De acordo com a nota oficial, “ambos condenaram o uso da força sem amparo na Carta das Nações Unidas e no direito internacional”. Ainda conforme o comunicado, Lula ressaltou que “o destino da Venezuela deve ser decidido soberanamente por seu povo” e defendeu que a América do Sul continue sendo reconhecida como uma zona de paz e cooperação entre os países.
O texto divulgado após a conversa telefônica informa ainda que o presidente brasileiro e o primeiro-ministro canadense concordaram quanto à necessidade de promover uma reforma nas instituições de governança global, com o objetivo de torná-las mais representativas e eficazes diante dos desafios internacionais contemporâneos.
A ligação ocorreu poucos dias depois de um episódio que elevou a tensão diplomática no continente. No último sábado, uma ação militar dos Estados Unidos resultou no sequestro do presidente venezuelano, Nicolás Maduro, e de sua esposa, Cília Flores, fato que gerou forte reação de governos latino-americanos.

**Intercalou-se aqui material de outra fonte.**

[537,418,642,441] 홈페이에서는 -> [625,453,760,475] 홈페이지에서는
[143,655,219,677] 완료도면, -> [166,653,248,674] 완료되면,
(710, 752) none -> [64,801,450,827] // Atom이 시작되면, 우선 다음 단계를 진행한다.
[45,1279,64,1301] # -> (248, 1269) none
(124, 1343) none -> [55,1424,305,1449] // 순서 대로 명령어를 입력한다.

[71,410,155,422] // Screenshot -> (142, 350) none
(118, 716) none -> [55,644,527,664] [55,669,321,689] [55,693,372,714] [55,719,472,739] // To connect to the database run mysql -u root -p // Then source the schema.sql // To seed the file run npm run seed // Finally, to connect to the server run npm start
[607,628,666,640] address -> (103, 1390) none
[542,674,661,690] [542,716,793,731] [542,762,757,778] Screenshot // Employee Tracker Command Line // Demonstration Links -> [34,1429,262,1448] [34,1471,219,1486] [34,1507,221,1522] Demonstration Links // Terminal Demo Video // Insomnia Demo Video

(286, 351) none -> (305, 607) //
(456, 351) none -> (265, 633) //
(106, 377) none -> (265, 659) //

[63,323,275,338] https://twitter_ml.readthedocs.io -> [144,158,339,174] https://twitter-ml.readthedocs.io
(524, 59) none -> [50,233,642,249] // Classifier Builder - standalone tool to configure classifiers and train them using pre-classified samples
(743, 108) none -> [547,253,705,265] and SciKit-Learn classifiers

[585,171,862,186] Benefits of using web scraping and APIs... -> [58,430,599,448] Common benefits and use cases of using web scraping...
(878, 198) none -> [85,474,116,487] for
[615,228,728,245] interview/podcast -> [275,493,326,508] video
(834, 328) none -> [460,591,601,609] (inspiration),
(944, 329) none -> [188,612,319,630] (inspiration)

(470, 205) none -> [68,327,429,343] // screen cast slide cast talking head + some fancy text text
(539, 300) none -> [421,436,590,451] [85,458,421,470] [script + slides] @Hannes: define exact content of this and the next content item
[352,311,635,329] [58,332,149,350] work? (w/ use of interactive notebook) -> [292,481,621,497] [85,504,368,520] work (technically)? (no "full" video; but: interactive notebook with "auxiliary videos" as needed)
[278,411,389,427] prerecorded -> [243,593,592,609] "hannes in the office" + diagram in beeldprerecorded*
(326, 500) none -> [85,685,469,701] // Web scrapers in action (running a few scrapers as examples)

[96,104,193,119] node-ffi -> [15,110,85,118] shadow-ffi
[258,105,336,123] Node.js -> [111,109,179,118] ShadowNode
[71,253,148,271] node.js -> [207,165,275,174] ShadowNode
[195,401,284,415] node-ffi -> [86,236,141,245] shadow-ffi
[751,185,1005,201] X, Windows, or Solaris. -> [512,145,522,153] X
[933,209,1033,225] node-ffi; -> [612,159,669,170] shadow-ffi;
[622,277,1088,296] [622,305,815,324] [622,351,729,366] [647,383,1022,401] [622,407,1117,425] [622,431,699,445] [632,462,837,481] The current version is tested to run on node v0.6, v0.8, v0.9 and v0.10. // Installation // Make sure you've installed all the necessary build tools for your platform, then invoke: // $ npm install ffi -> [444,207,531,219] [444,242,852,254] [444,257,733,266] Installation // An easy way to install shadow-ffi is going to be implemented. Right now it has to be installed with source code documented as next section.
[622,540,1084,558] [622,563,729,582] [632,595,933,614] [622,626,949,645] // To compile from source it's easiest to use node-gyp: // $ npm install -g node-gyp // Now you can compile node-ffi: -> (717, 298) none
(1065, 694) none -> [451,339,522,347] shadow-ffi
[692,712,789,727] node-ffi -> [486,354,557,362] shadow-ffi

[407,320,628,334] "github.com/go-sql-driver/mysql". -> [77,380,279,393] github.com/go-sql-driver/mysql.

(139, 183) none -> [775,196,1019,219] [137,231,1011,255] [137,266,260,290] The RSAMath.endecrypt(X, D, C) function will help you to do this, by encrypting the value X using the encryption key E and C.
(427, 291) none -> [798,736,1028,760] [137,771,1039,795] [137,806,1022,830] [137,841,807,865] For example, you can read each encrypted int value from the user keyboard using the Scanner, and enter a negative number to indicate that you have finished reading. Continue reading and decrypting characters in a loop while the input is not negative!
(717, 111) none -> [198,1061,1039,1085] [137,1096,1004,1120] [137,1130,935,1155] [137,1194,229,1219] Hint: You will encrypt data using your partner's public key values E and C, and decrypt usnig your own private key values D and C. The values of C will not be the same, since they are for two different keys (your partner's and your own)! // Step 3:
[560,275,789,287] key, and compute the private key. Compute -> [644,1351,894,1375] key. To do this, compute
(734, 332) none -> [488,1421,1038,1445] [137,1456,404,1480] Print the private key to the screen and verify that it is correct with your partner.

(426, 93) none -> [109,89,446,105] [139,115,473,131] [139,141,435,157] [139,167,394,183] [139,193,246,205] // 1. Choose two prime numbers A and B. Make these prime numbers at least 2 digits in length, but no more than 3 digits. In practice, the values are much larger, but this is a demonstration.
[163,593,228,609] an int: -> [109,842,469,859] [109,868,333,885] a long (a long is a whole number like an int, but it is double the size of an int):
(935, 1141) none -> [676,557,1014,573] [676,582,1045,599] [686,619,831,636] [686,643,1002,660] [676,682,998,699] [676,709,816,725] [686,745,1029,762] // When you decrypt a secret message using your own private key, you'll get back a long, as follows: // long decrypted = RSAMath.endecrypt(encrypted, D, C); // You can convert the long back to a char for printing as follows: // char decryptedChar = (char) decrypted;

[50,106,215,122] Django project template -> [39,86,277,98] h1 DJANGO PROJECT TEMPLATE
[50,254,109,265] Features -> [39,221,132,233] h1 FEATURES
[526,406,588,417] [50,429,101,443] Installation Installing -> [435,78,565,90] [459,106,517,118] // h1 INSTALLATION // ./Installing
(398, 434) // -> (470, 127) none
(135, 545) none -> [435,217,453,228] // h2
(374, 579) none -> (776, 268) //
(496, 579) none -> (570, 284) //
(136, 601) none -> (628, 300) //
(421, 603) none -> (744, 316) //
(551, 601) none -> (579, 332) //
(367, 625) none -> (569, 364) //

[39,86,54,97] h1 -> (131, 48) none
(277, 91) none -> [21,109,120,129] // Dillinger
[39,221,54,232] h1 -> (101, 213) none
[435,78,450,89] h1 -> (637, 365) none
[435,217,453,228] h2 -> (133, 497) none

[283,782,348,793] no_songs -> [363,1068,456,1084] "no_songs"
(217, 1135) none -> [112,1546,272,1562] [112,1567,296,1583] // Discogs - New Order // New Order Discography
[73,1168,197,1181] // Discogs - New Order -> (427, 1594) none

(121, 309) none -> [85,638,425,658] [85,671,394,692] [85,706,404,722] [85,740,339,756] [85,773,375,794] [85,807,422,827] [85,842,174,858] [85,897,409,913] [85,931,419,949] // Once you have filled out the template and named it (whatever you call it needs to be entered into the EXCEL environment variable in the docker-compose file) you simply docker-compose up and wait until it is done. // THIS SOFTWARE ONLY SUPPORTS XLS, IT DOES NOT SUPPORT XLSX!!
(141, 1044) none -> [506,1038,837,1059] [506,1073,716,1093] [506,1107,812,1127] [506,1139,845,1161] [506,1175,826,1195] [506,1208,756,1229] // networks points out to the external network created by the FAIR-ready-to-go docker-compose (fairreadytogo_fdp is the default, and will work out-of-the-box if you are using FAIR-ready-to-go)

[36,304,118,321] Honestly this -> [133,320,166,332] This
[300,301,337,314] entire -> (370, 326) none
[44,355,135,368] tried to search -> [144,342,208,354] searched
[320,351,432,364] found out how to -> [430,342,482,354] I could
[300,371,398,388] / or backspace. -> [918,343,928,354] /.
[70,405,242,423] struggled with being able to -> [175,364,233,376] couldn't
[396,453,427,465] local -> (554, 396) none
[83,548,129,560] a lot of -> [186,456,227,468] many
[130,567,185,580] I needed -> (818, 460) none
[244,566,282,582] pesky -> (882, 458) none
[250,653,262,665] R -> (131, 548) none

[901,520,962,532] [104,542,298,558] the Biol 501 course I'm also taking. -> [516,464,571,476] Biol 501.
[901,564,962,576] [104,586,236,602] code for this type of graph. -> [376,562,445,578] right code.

Durante a conversa, Mark Carney aceitou o convite feito por Lula para realizar uma visita oficial ao Brasil no mês de abril. Entre os temas previstos para a agenda está o avanço das negociações de um possível acordo comercial entre o Mercosul e o Canadá, além de outros assuntos de interesse bilateral.
Mais cedo, Lula também conversou por telefone com o presidente da Colômbia, Gustavo Petro, e com a presidente do México, Claudia Sheinbaum. Na conversa com a líder mexicana, ambos defenderam o multilateralismo, repudiaram a invasão militar norte-americana e “contestaram a visão que tenta dividir o mundo em zonas de influência das grandes potências”. Também foram discutidos os preparativos para uma futura visita de Sheinbaum ao Brasil e a cooperação no enfrentamento à violência contra as mulheres.